Acting as self-appointed “safe space” police, students have shut down lectures on everything from men’s issues to abortion; sexuality and politics. Some over-enthused students at Queen’s University — obviously naive to the nature paradox — even went so far as to shut down a “free speech” wall on campus last year. In many cases, the most university officials can be accused of is complacency; of allowing a rowdy few to hijack debates, or else of failing to adequately acquaint students with the fundamentals of free expressions and democratic rights. The administration at the University of Saskatchewan has taken things to an entirely new level.

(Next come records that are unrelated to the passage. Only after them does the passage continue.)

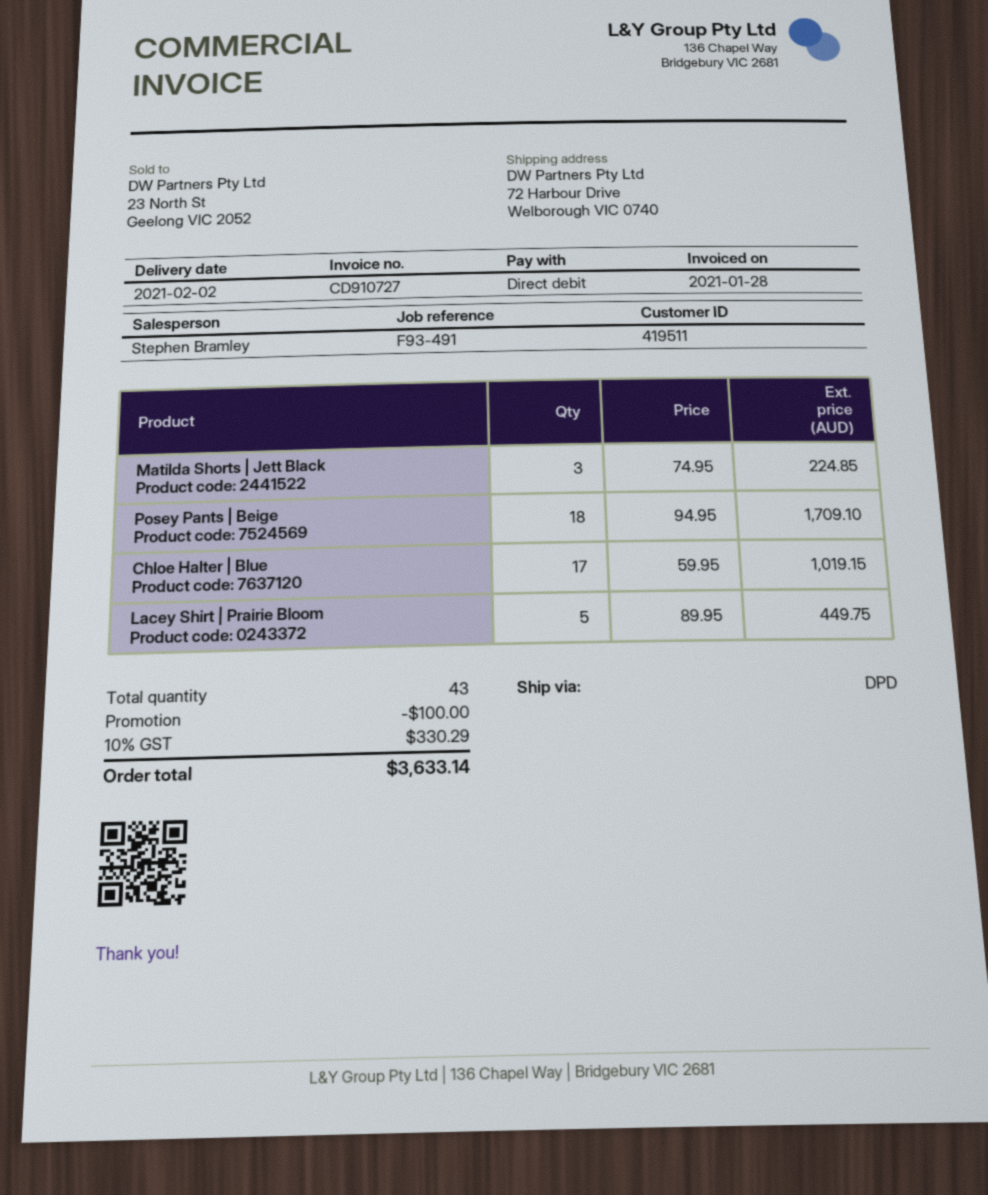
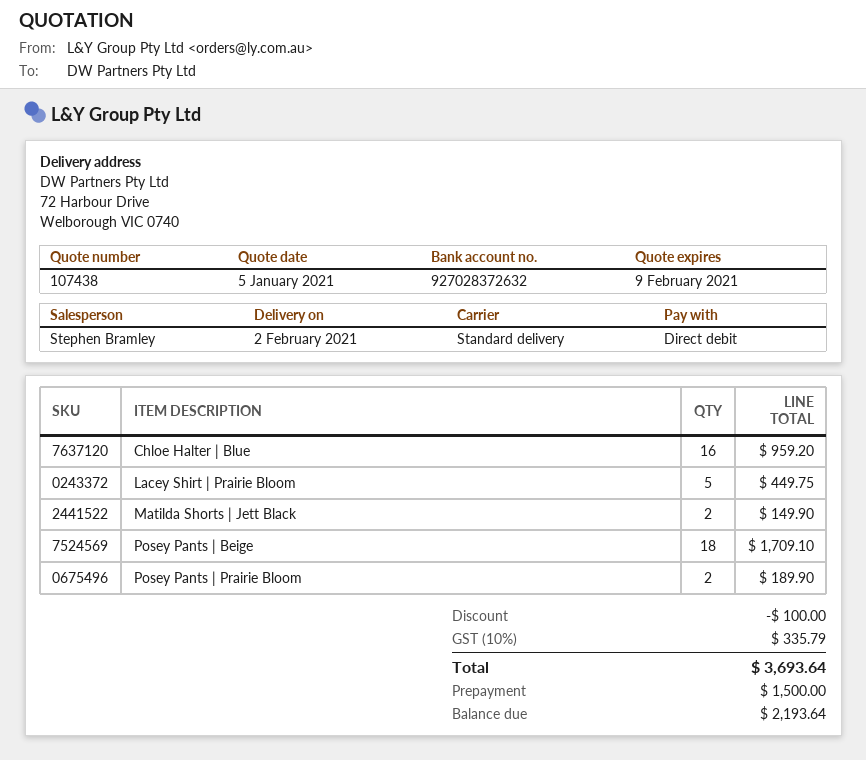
shipping method: DPD -> standard
Matilda Shorts | Jett Black: 3 for 224.85 -> 2 for 149.90
Chloe Halter | Blue: 17 for 1019.15 -> 16 for 959.20
Posey Pants | Prairie Bloom: none -> 2 for 189.90
tax: 10% = 330.29 -> 10% = 335.79
total: 3633.14 -> 3693.64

Robert Buckingham, the executive director for the school of public health at U of S, was fired Wednesday after speaking out about the school’s restructuring plan — called TransformUS — which would see widespread cuts across the institution in a bid to save the university $25-million. On Tuesday, Buckingham published an open letter entitled, “The Silence of the Deans,” in which he detailed a December 2013 meeting at which he and others were told not to openly criticize the administration’s cost-cutting plan. In the letter, Buckingham writes that U of S president Ilene Busch-Vishniac told senior administrators not to “publicly disagree with the process or findings of TransformUS,” and that for those who did, their “tenure would be short.” Evidently, Busch-Vishniac was not bluffing.
On Wednesday morning, Buckingham was handed a memo telling him he had breached his employment contract, specifically in terms of confidentiality, and that his letter amounted to “egregious conduct and insubordination.” Buckingham’s employment was immediately terminated, his tenure and benefits revoked (his tenure was reinstated Thursday, following criticism from across the country), and perhaps just for a little extra colour, the professor was escorted from the campus by two security officers. In his letter of termination, Buckingham was told that, “By broadly distributing [‘The Silence of the Deans’], you have damaged the reputation of the university, the president, and the school.”

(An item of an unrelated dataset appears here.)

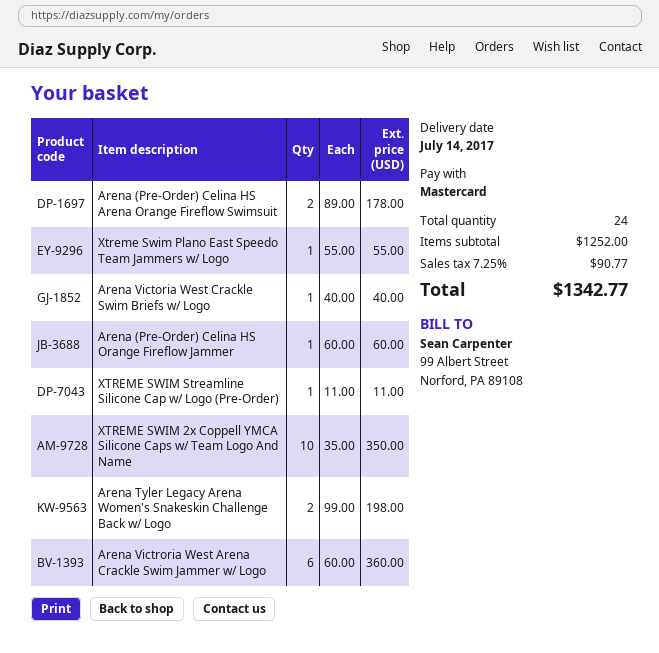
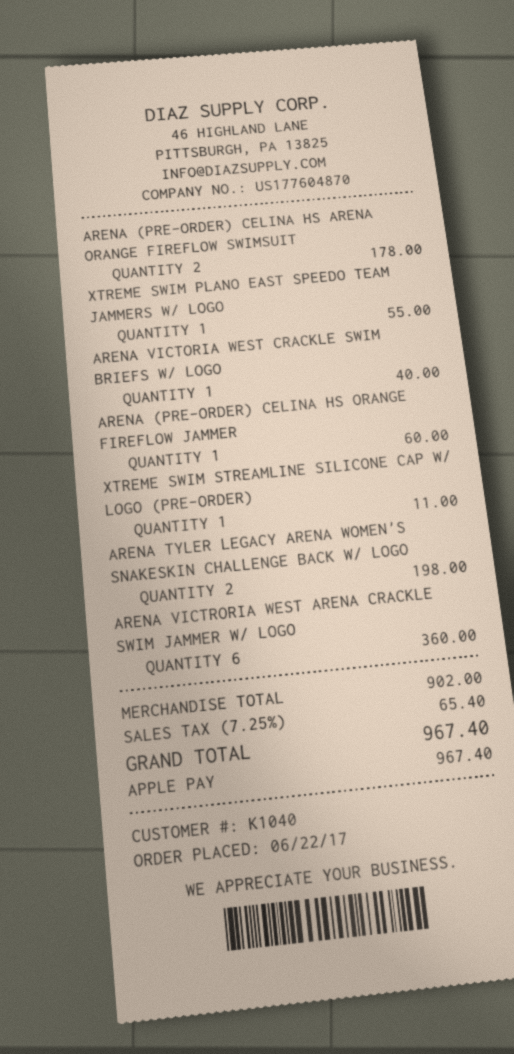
payment method: Mastercard -> Apple Pay
XTREME SWIM 2x Coppell YMCA Silicone Caps w/ Team Logo And Name: 10 for 350.00 -> none
subtotal: 1252.00 -> 902.00
tax: 7.25% = 90.77 -> 7.25% = 65.40
total: 1342.77 -> 967.40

“BECAUSE WE HOLD TENURE IN HIGH REGARD, WE WILL IMMEDIATELY REVERSE THAT PART OF OUR INITIAL DECISION.”
ILENE BUSCH-VISHNIAC
Surely, the provost and president at the U of S have since come to realize that their response to Buckingham’s letter has inflicted much more profound damage on the reputation of the school. Indeed, someone really needs to create a workshop on “paradox” and ensure key university students and administrators are in attendance.
In “The Silence of the Deans,” Buckingham wrote, “Never in my 40 years of academic life have I seen academics being told that they could not speak out and debate issues.” Of course, he had only been at the university for the past five years and dealing with Busch-Vishniac since 2012.
Busch-Vishniac has a bit of a thorny reputation in terms of her tolerance of free speech, dating back to her time as provost at McMaster University in Hamilton. In 2008, Busch-Vishniac found herself in the midst of a widespread debate on censorship after she banned the use of the term “Israeli apartheid” by student clubs in response to a complaint. A couple of years later, she was sparring with senior administrators at McMaster’s DeGroote School of Business over the creation of a new facility in Burlington, Ont. At the time, one of the school’s chairs told Maclean’s magazine he was “brutally intimidated” into voting for the project. “Whenever I tried to blow a whistle, I was sidelined, bullied, everything,” he said.
The conflict in the latter example, and indeed, the case of Robert Buckingham, seems one of administrators trying to run their university like a corporation. The problem is that a university is not a corporation; or else, it ought not to be. While a case — feeble or otherwise — might be made for Buckingham losing his executive position with the school of public health for openly discussing and criticizing the TransformUS plan, the university had no grounds to strip him of his tenure, particularly without any attempt at fair process. Obviously, the university’s president realized the error and reversed on the move:
“Because we hold tenure in high regard,” Busch-Vishniac wrote in a statement Thursday, “we will immediately reverse that part of our initial decision.” She also added that the university, “has been on receiving end of inaccurate and undeserved criticisms.”
I can’t speak to inaccurate, but underserved criticism? Surely, not. A university should be about the free expression of ideas — including and especially contrarian concepts — openly conveyed without fear of reprisal. Tenure provides protection for the type of critical analysis that university is, or should be, all about. If the school’s administration can’t get the notion of free speech right, how much hope should we hold out for students?